Aromatase inhibitors lower estrogen levels in the body by blocking aromatase, an enzyme that converts other hormones into estrogen.
Like tamoxifen, aromatase inhibitors are used to treat metastatic and early breast cancers that are hormone-receptor positive. Aromatase inhibitors include:
Unlike tamoxifen, aromatase inhibitors are only used to treat postmenopausal women.
Postmenopausal women with hormone receptor-positive breast cancer begin hormone therapy with an aromatase inhibitor or begin with tamoxifen and after a few years, switch to an aromatase inhibitor.
Aromatase inhibitors come in a pill form and are taken every day. When aromatase inhibitors are the only hormone therapy given, they are taken for five years. When women switch to an aromatase inhibitor after taking tamoxifen for a few years, they take these drugs for a combined total of at least five years. More and more, hormone therapy is recommended for a longer period of time for postmenopausal women (five years of tamoxifen followed by five years of an aromatase inhibitor, for a total of 10 years of treatment). The number of years that aromatase inhibitors should be taken to get the most treatment benefit is still under study.

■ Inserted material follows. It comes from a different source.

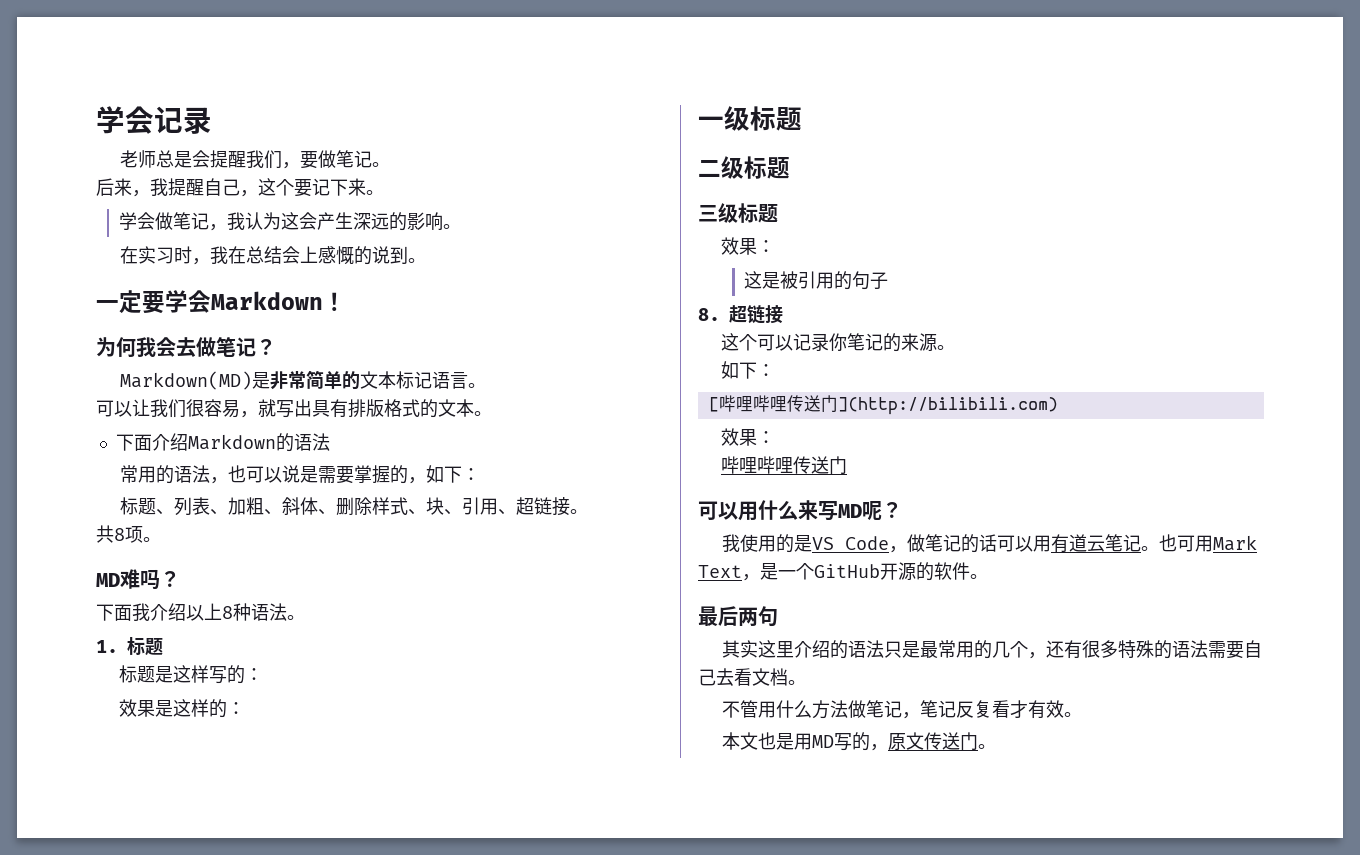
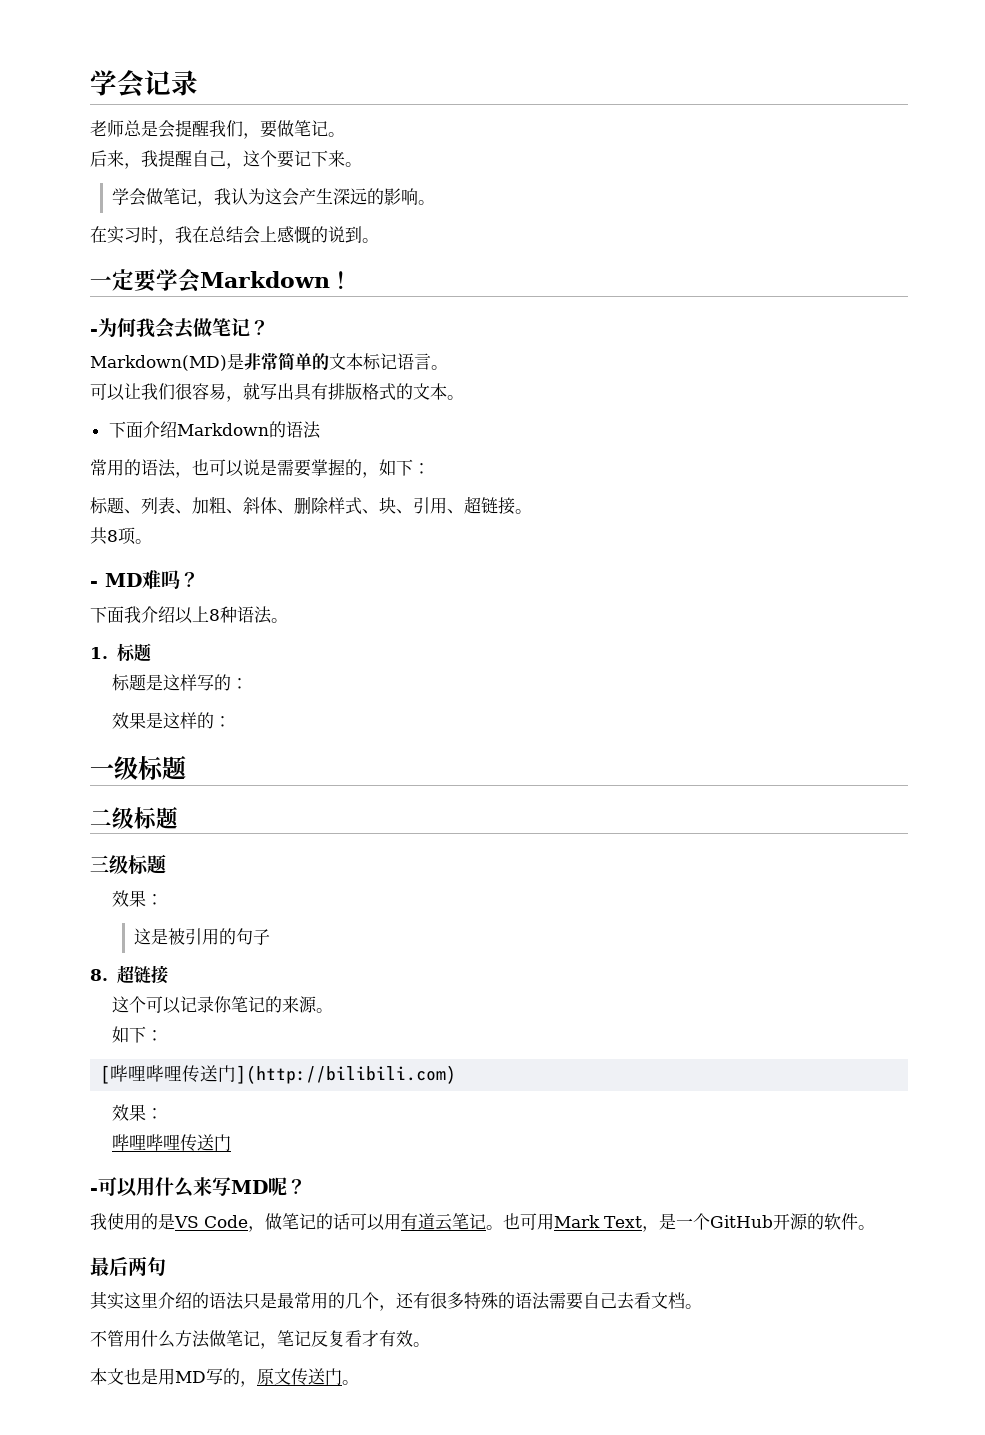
(346, 301) none -> [90,329,98,335] -
(161, 539) none -> [90,581,98,587] -
(848, 465) none -> [90,1188,98,1194] -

Treatment with an aromatase inhibitor (alone or after several years of tamoxifen) lowers the risk of :
Among postmenopausal women with hormone receptor-positive breast cancer, aromatase inhibitors (alone or after tamoxifen) offer the same or slightly better treatment benefit compared to treatment with tamoxifen alone [57,64-67]. The aromatase inhibitors anastrozole, exemestane and letrozole all have a similar treatment benefit [57,64-67]. They also have similar side effects. However, you may tolerate one drug better than another.

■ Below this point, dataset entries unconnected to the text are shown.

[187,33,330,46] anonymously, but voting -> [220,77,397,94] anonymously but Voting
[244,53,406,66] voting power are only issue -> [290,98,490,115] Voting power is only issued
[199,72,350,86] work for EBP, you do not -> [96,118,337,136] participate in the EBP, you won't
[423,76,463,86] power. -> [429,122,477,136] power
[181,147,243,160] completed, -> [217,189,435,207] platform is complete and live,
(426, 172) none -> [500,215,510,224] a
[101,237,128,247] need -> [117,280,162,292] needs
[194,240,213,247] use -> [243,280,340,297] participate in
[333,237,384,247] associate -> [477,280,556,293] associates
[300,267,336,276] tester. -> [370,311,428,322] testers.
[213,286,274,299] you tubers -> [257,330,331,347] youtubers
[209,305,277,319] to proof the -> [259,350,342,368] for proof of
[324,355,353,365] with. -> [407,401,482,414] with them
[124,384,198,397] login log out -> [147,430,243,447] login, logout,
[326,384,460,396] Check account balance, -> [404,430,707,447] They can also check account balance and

For a summary of research studies on aromatase inhibitors and early breast cancer, visit the Breast Cancer Research section.
The side effects of aromatase inhibitors differ from those of tamoxifen.

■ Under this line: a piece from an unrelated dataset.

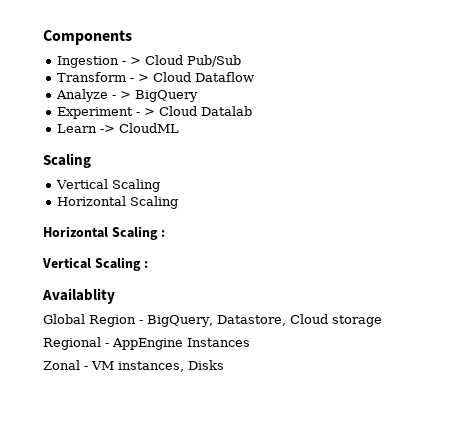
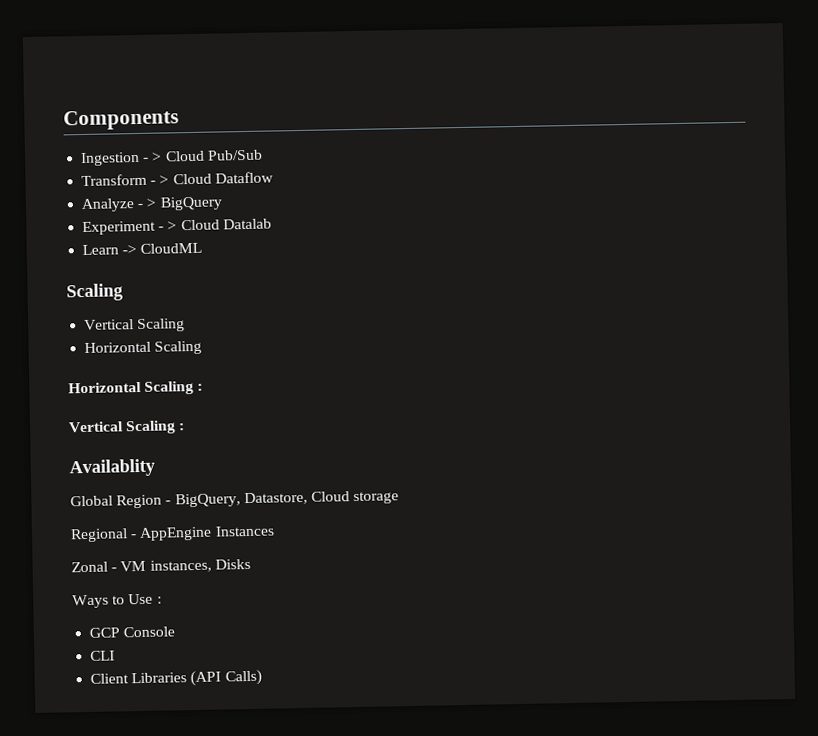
(224, 365) none -> [72,593,162,609] [89,626,176,638] [90,650,116,661] [90,669,262,687] // Ways to Use : // GCP Console // CLI // Client Libraries (API Calls)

If you have hormone receptor-positive breast cancer, hormone therapy with tamoxifen and/or an aromatase inhibitor (such as anastrozole, letrozole and exemestane) is a key part of your treatment.
Aromatase inhibitors are only used to treat postmenopausal women. Premenopausal women should not take aromatase inhibitors. And, women with certain heart problems should not take the aromatase inhibitor anastrozole.
Compared to chemotherapy, aromatase inhibitors have few side effects. For example, they do not cause nausea.
Joint pain (arthralgia – ar-THRAL-juh) and muscle pain (myalgia – my-AL-juh) are common side effects of aromatase inhibitors [70-71]. The pain may be in the hands and wrists, feet and ankles, knees, back or other parts of the body. Up to 36 percent of women in clinical trials of aromatase inhibitors have reported joint pain and up to 15 percent have reported muscle pain (other studies have found even higher rates of these side effects) [70-72]. These symptoms can mimic carpal tunnel syndrome (in rare cases, aromatase inhibitors can cause carpal tunnel syndrome). Although aromatase inhibitors can cause joint and muscle pain, they do not cause permanent joint or muscle damage.
If you have joint or muscle pain while taking an aromatase inhibitor, talk to your health care provider. Anti-inflammatory medications (such as aspirin or ibuprofen), special exercises or acupuncture may ease the pain . Or, your provider may switch you to another aromatase inhibitor (you may have less pain with a different drug) or recommend tamoxifen .
Aromatase inhibitors cause a loss of bone density, which leads to higher rates of osteoporosis and bone fractures compared to tamoxifen . Some medications may help prevent osteoporosis. Your health care provider may prescribe drugs called bisphosphonates or the drug denosumab to help maintain bone density while you are taking aromatase inhibitors. Although mostly a concern for people with metastatic breast cancer who take higher doses of bisphosphonates or denosumab, these drugs can cause severe bone, joint and muscle pain [70,74]. If you have any of these symptoms, report them to your health care provider right away. In rare cases, a serious jawbone disorder called osteonecrosis may occur [46-47]. So, it is important to have a full dental exam before starting treatment and to talk with your provider before getting any dental procedure while you are on bisphosphonates .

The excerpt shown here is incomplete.